By Nick Carey and Christina Amann
KIDDERMINSTER, England (Reuters) – Auto engine parts makers eyeing the promising electric-vehicle market are dealing with a severe case of delayed gratification.
Until EVs truly take off, engine parts makers face a perilous few years where they must invest heavily in new machinery, while struggling with falling sales of fossil-fuel cars.
Evtec Aluminium, a small supplier with two plants in England, is a case in point. It barely survived.
Within the last decade in the European Union – when Britain was still a member – diesel was the green fuel of the future. Carmakers, including Evtec’s main customer Tata Motors-owned Jaguar Land Rover (JLR), invested tens of billions of dollars in new diesel models and production capacity.
Suppliers followed suit. Evtec, then known as Liberty Aluminium, invested tens of millions of pounds in new machines, some of which sit idle but are still being paid off.
Then the EU, spurred on in part by Volkswagen (ETR:)’s “Dieselgate” emissions cheating scandal, swiftly abandoned diesel in favour of EVs and now plans to effectively ban combustion-engine car sales by 2035.
“We went in thinking diesel is the future,” said Evtec’s business director, Brett Parker, on a tour of the company’s half-empty foundry in Kidderminster in England’s Midlands, the historical heart of Britain’s car industry. “We backed the wrong horse, unfortunately.”
Evtec was saved last year when a group led by investor David Roberts bought it. Roberts says Evtec’s foundry in Kidderminster is Britain’s most modern – vast machines here pump molten aluminium heated to around 660 degrees Celsius (1,220°F) into castings to make complex shapes – and stands to benefit as UK carmakers look to build EVs that need aluminium parts.
“For me it was a no-brainer to invest in that business,” Roberts said.
As recently as 2015, diesel made up nearly 52% of EU car sales. After Dieselgate and the shift in favor of EVs, diesel fell to 19.6% of EU sales in 2021 and has fallen further this year.
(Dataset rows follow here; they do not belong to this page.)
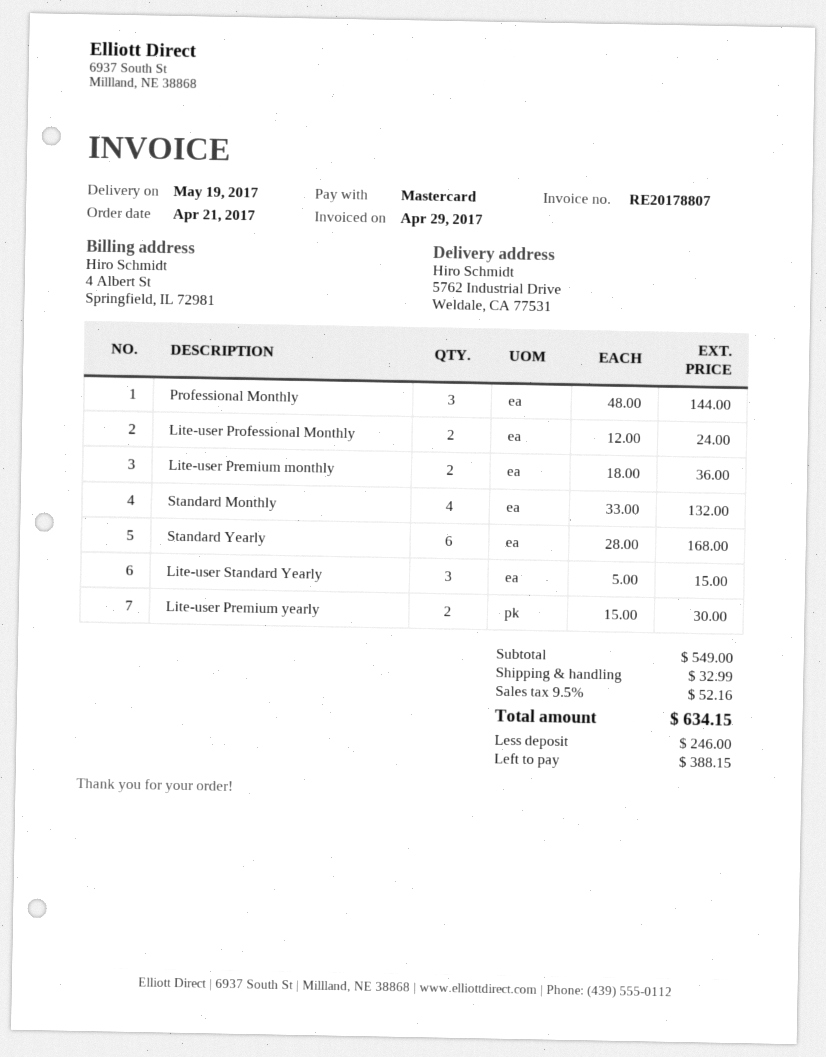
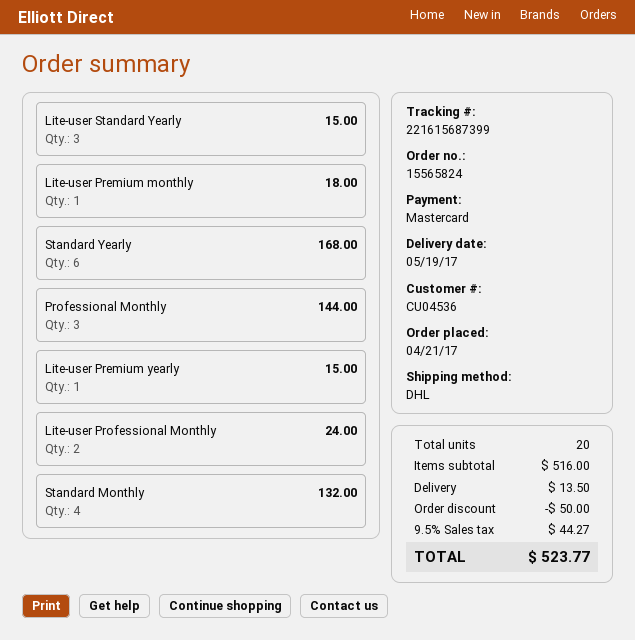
Lite-user Premium monthly: 2 for 36.00 -> 1 for 18.00
Lite-user Premium yearly: 2 for 30.00 -> 1 for 15.00
subtotal: 549.00 -> 516.00
discount: none -> 50.00
shipping: 32.99 -> 13.50
tax: 9.5% = 52.16 -> 9.5% = 44.27
total: 634.15 -> 523.77

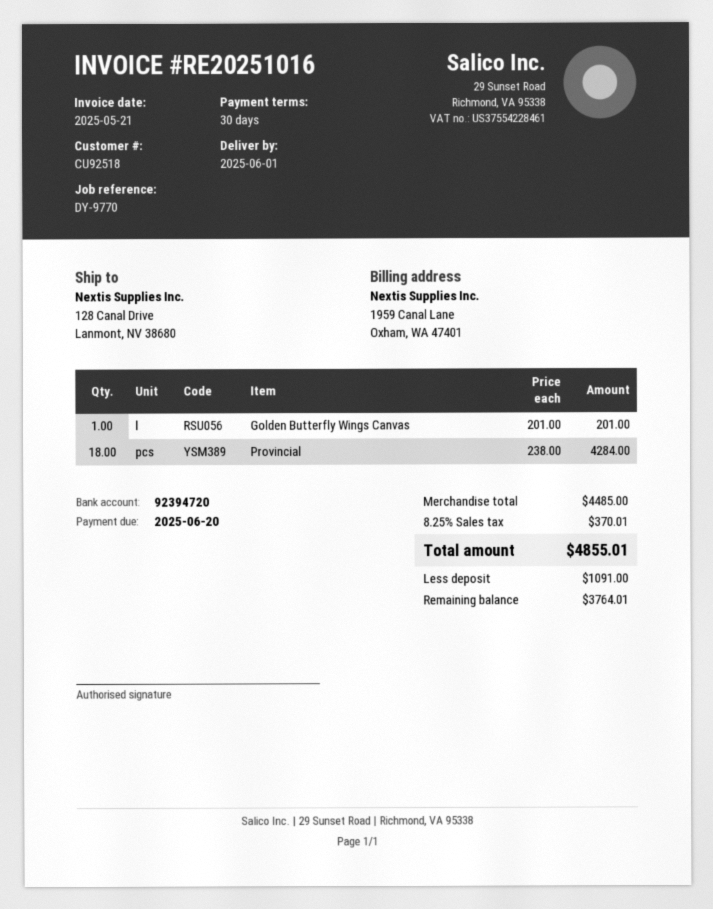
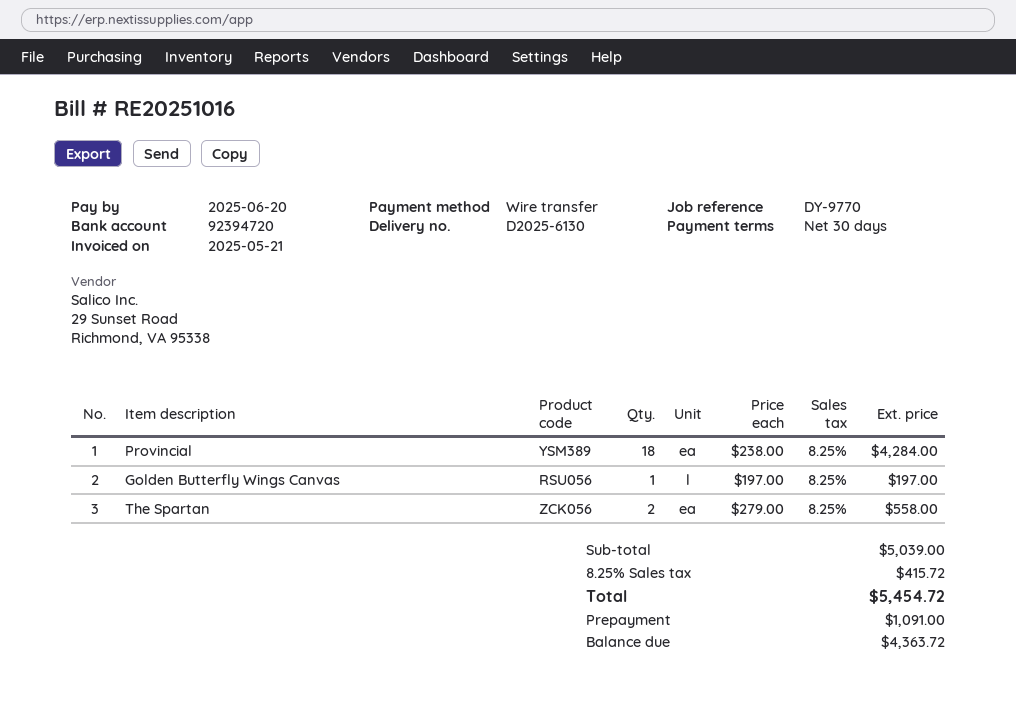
Golden Butterfly Wings Canvas: 1 x 201.00 = 201.00 -> 1 x 197.00 = 197.00
The Spartan: none -> 2 x 279.00 = 558.00
subtotal: 4485.00 -> 5039.00
tax: 8.25% = 370.01 -> 8.25% = 415.72
total: 4855.01 -> 5454.72
balance: 3764.01 -> 4363.72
In Britain, diesel car sales halved to just 8.2% in 2021.
Petrol car sales in the EU declined to around 40% in 2021 from over 45% in 2015 and will fall further as Europe goes electric.
Major engine parts suppliers like Vitesco Technologies Group AG and Schaeffler are already investing in transitioning to electric, but smaller players like Evtec – for which tracking data is not widely available – must adapt or die.
“Engine parts makers are ground zero for the most amount of pain in this transition because they have the least amount of portability into EV world,” said Mark Wakefield, global co-leader of consultancy AlixPartners’ automotive and industrial practice.
Some major carmakers have warned of huge job losses, as EV motors have only a third of the parts of a combustion engine and require less labour.
Fewer parts also mean fewer suppliers.
Engine parts suppliers must either transform into an EV-focused business, or diversify into other industries making parts for anything from heavy equipment to hair dryers.
Or go out of business.
“People have to realize this transition comes at a cost,” Evtec investor Roberts said. “We all have our own valley of death to get to EVs, but for some suppliers it will be so much harder.”
‘CAN’T GROW WITHOUT MONEY’
Declining combustion-engine car sales have already cost jobs.
World No. 4 carmaker Stellantis NV, for instance, is shifting its plant in Tremery, France – long the world’s largest diesel engine plant – over to EV motors.
Tremery employs 2,400 people now, down from 3,000 in 2019. Many others will not be replaced when they retire.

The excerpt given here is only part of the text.